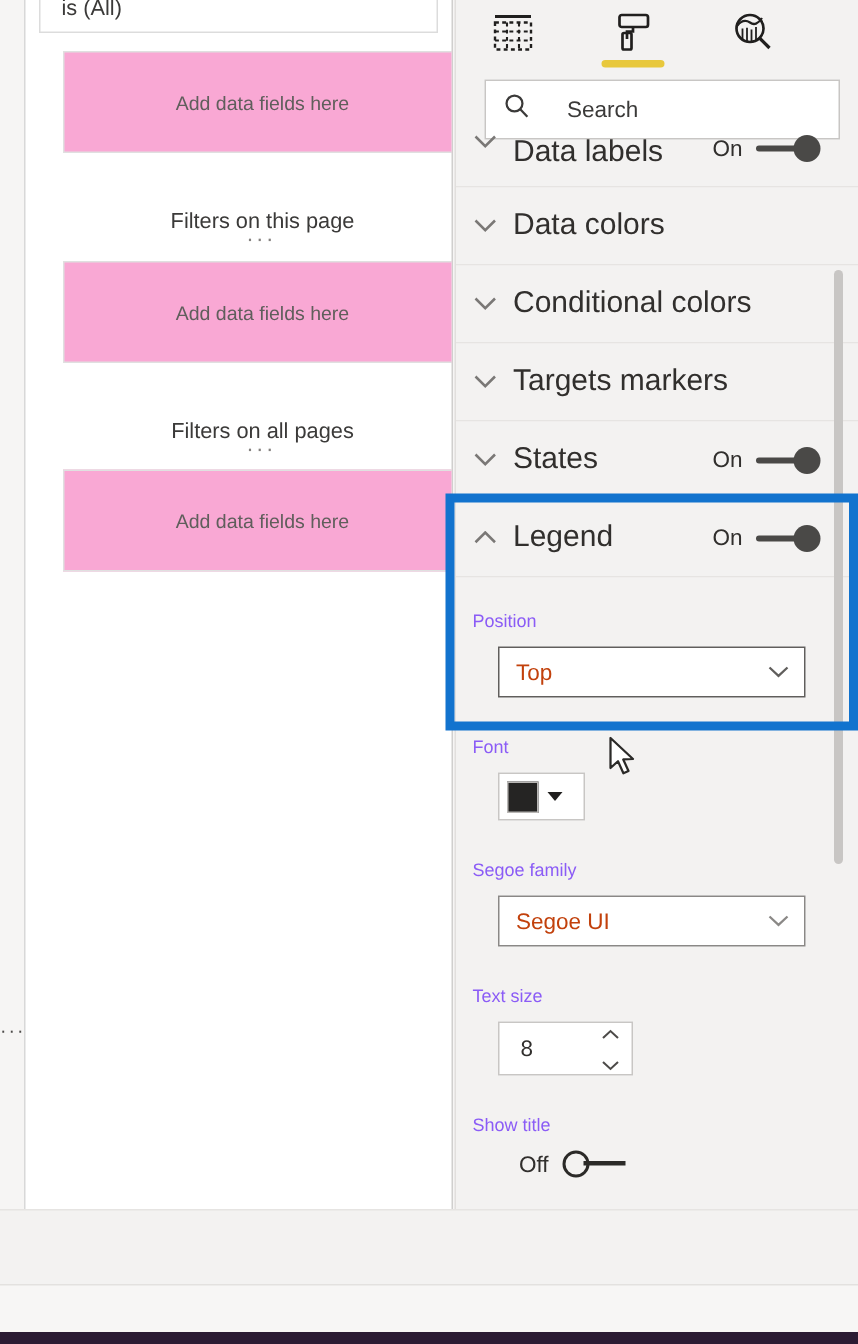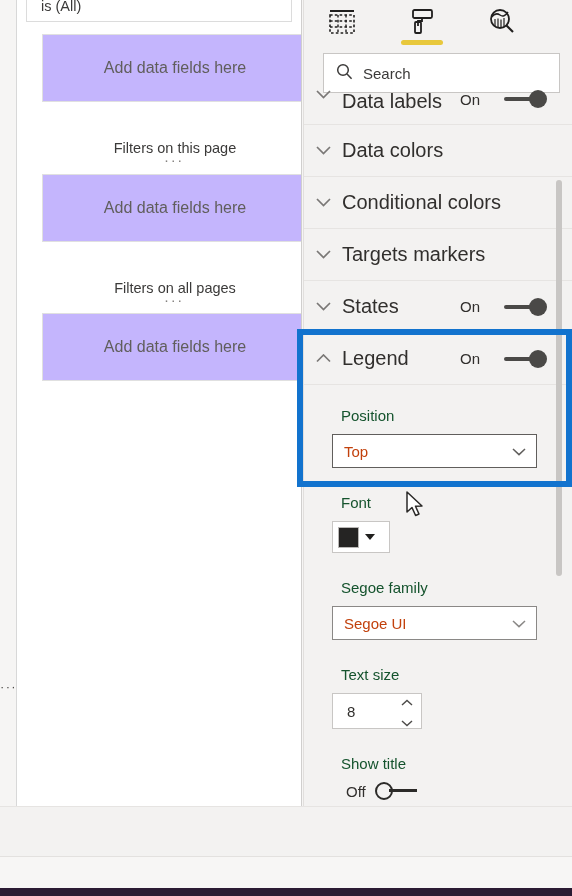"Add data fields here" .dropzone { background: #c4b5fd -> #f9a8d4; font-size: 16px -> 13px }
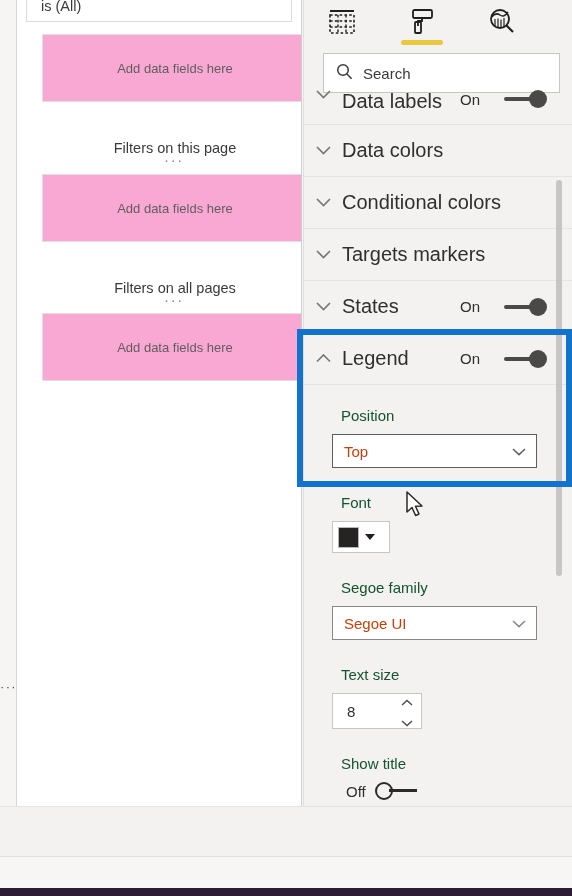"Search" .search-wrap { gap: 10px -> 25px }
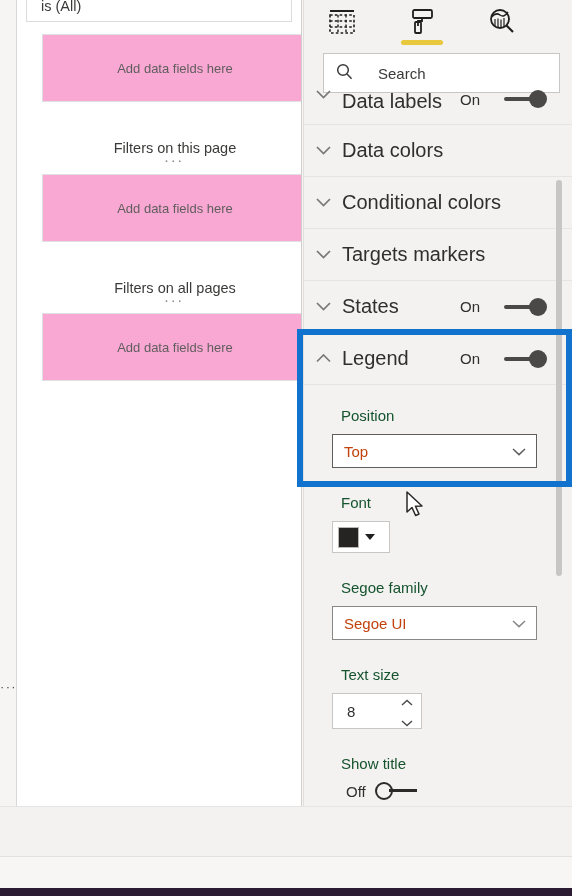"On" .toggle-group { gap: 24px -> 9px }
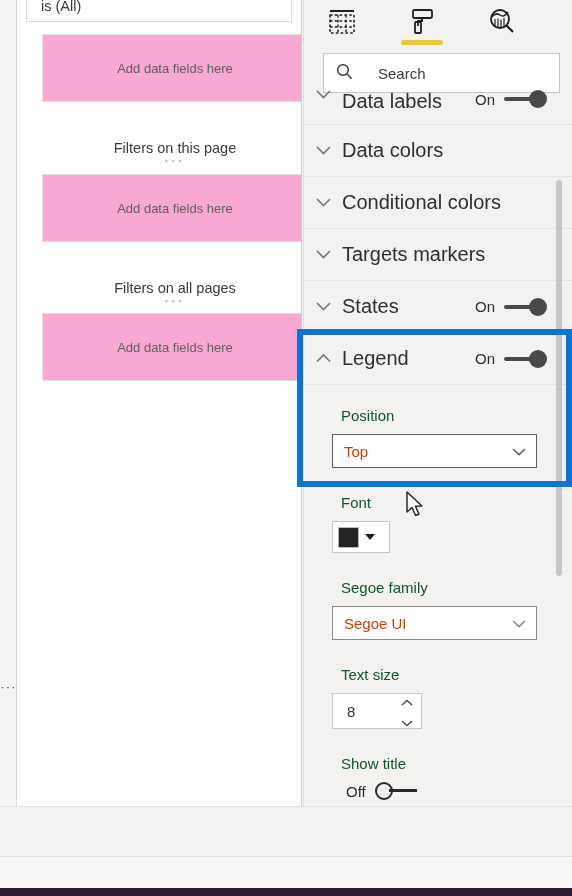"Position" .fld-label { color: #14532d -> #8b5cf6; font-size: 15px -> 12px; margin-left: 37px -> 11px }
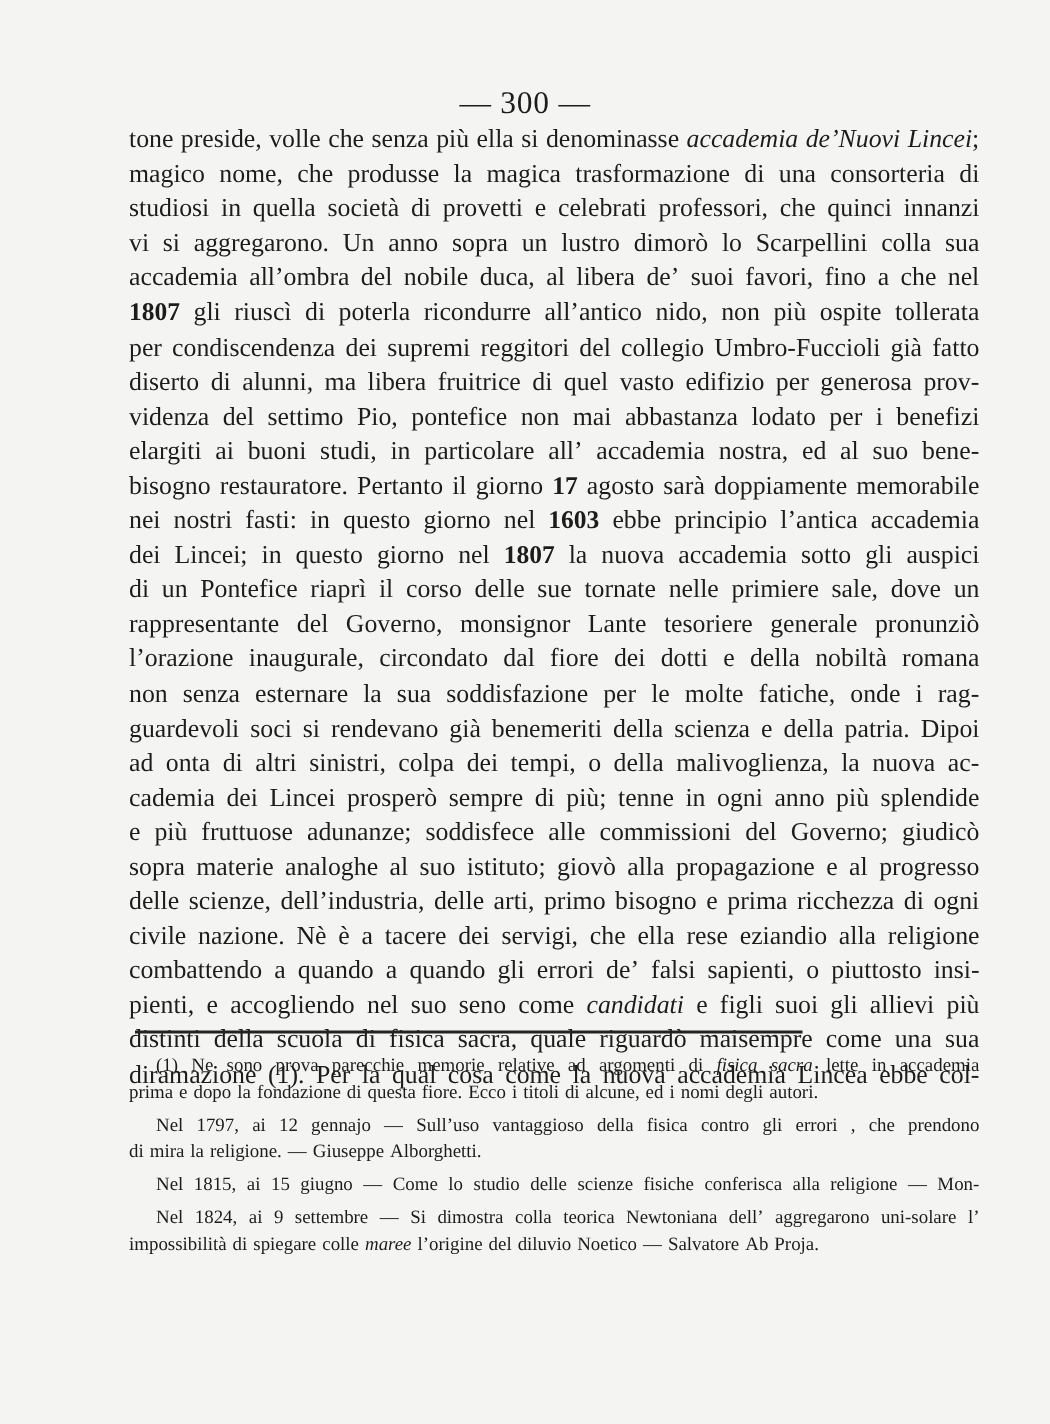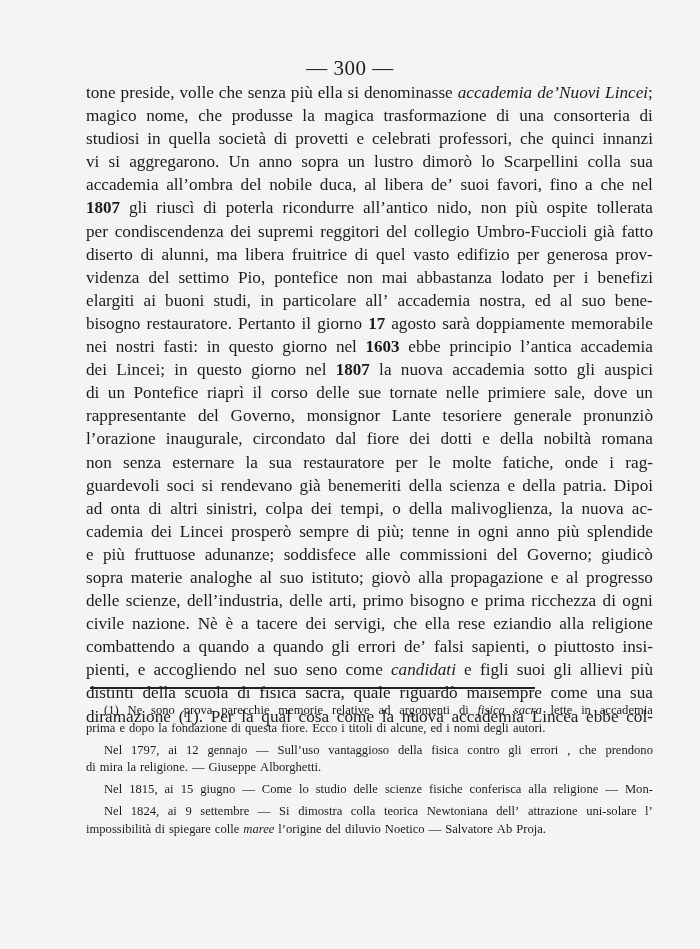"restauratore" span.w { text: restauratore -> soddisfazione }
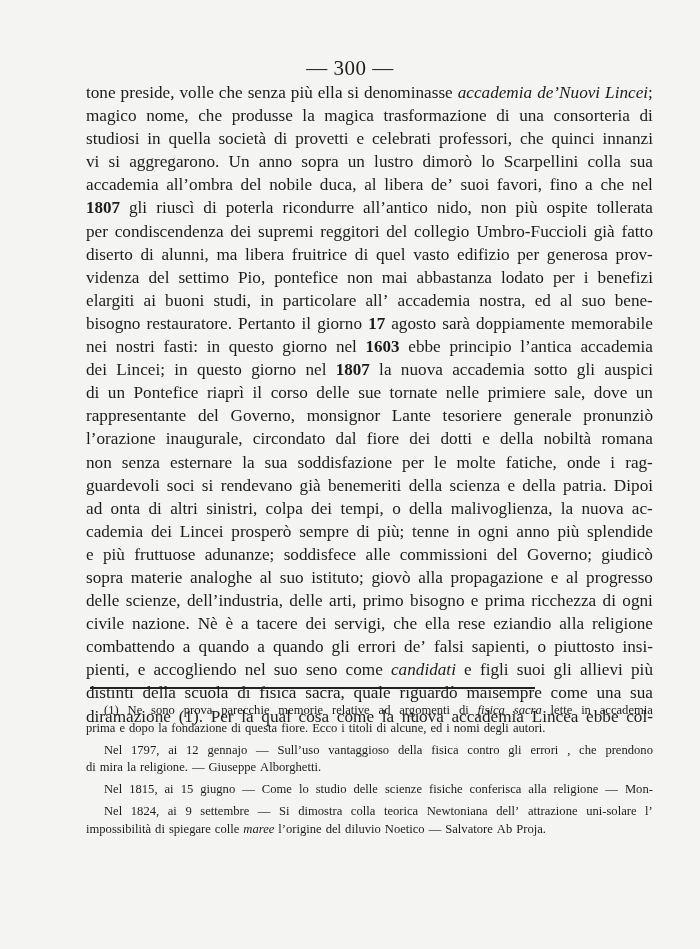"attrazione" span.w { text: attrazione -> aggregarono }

* * * *

Work instruction
Take the line containing "gap: 10px ->" and all lines after it to the end of the data above, and reproduce them exactly, leaving out pictures. Nothing else belongs in the copy.

Answer section
"Search" .search-wrap { gap: 10px -> 25px }
"On" .toggle-group { gap: 24px -> 9px }
"Position" .fld-label { color: #14532d -> #8b5cf6; font-size: 15px -> 12px; margin-left: 37px -> 11px }
"restauratore" span.w { text: restauratore -> soddisfazione }
"attrazione" span.w { text: attrazione -> aggregarono }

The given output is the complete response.